[Exercise]
Return the data below in full, exactly as it stands.

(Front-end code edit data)
------------------------------------------------------------------------

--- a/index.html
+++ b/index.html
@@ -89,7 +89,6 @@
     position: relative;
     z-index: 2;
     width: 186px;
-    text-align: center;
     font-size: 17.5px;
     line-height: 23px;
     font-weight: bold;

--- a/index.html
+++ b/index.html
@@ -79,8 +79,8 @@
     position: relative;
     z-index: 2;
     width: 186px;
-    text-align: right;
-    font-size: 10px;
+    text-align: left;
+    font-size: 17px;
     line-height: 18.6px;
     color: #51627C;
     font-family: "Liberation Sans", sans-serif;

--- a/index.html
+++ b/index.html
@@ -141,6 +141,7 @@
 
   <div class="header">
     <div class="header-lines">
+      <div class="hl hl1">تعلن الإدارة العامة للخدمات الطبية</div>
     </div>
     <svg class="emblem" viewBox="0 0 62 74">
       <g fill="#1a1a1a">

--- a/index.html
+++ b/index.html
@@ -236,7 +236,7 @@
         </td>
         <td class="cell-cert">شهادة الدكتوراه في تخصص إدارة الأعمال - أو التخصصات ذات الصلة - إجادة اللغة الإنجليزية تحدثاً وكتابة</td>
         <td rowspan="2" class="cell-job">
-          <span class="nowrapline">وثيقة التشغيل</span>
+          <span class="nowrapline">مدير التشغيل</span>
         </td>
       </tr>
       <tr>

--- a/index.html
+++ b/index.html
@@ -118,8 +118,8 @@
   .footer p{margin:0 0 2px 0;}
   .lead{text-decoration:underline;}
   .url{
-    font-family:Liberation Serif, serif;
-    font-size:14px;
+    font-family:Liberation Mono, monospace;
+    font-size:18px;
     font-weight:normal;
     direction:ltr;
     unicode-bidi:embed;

------------------------------------------------------------------------

[Answer to this task]
--- a/index.html
+++ b/index.html
@@ -89,7 +89,6 @@
     position: relative;
     z-index: 2;
     width: 186px;
-    text-align: center;
     font-size: 17.5px;
     line-height: 23px;
     font-weight: bold;

--- a/index.html
+++ b/index.html
@@ -79,8 +79,8 @@
     position: relative;
     z-index: 2;
     width: 186px;
-    text-align: right;
-    font-size: 10px;
+    text-align: left;
+    font-size: 17px;
     line-height: 18.6px;
     color: #51627C;
     font-family: "Liberation Sans", sans-serif;

--- a/index.html
+++ b/index.html
@@ -141,6 +141,7 @@
 
   <div class="header">
     <div class="header-lines">
+      <div class="hl hl1">تعلن الإدارة العامة للخدمات الطبية</div>
     </div>
     <svg class="emblem" viewBox="0 0 62 74">
       <g fill="#1a1a1a">

--- a/index.html
+++ b/index.html
@@ -236,7 +236,7 @@
         </td>
         <td class="cell-cert">شهادة الدكتوراه في تخصص إدارة الأعمال - أو التخصصات ذات الصلة - إجادة اللغة الإنجليزية تحدثاً وكتابة</td>
         <td rowspan="2" class="cell-job">
-          <span class="nowrapline">وثيقة التشغيل</span>
+          <span class="nowrapline">مدير التشغيل</span>
         </td>
       </tr>
       <tr>

--- a/index.html
+++ b/index.html
@@ -118,8 +118,8 @@
   .footer p{margin:0 0 2px 0;}
   .lead{text-decoration:underline;}
   .url{
-    font-family:Liberation Serif, serif;
-    font-size:14px;
+    font-family:Liberation Mono, monospace;
+    font-size:18px;
     font-weight:normal;
     direction:ltr;
     unicode-bidi:embed;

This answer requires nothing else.